The fact of the matter is that even with the best laws that science has come up with, we still can’t predict the motions of more than two interacting astronomical bodies without making unrealistic simplifying assumptions. Michael Scriven, a mathematician and philosopher at Claremont Graduate University, has concluded that the laws of nature or physics are actually cobbled together by scientists based on multiple criteria:

Briefly we may say that typical physical laws express a relationship between quantities or a property of systems which is the simplest useful approximation to the true physical behavior and which appears to be theoretically tractable. “Simplest” is vague in many cases, but clear for the extreme cases which provide its only use. “Useful” is a function of accuracy and range and purpose. (Michael Scriven, “The Key Property of Physical Laws — Inaccuracy,” in Current Issues in the Philosophy of Science, ed.

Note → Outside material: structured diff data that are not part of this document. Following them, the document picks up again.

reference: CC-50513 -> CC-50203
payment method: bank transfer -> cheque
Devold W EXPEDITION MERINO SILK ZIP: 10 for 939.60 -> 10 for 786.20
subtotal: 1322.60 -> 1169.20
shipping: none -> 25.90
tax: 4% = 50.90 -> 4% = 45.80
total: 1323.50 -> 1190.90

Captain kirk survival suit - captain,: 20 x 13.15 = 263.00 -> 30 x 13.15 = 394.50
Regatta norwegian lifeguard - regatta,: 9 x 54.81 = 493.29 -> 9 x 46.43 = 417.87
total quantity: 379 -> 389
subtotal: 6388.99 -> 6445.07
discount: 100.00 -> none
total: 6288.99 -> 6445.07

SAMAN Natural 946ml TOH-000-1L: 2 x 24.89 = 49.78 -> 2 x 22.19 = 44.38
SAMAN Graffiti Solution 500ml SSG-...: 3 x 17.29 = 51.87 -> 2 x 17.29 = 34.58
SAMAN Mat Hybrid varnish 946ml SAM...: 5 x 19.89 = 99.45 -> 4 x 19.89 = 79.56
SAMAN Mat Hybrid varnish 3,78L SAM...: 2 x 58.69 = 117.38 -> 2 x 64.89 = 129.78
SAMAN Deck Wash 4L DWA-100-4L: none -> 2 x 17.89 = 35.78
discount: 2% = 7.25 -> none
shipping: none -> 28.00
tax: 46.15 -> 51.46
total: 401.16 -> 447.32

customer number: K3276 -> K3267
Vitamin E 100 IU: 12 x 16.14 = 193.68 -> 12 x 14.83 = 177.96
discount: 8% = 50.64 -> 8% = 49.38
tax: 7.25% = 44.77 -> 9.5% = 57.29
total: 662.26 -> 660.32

Herbert Feigl)

The response to this argument is that it doesn’t disprove the objective existence of physical laws — it simply means that the laws that scientists come up with are approximations to real, objectively existing underlying laws. But if that is the case, why don’t scientists simply state what the true laws are? Because the “laws” would actually end up being extremely long and complex statements of causation, with so many conditions and exceptions that they would not really be considered laws.

An additional counterargument to mathematical Platonism is that while mathematics is necessary for science, it is not necessary for the universe. This is another important distinction that many people overlook. Understanding how things work often requires mathematics, but that doesn’t mean the things in themselves require mathematics. The study of geometry has given us pi and the Pythagorean theorem, but a child does not need to know these things in order to draw a circle or a right triangle. Circles and right triangles can exist without anyone, including the universe, knowing the value of pi or the Pythagorean theorem. Calculus was invented in order to understand change and acceleration; but an asteroid, a bird, or a cheetah is perfectly capable of changing direction or accelerating without needing to know calculus.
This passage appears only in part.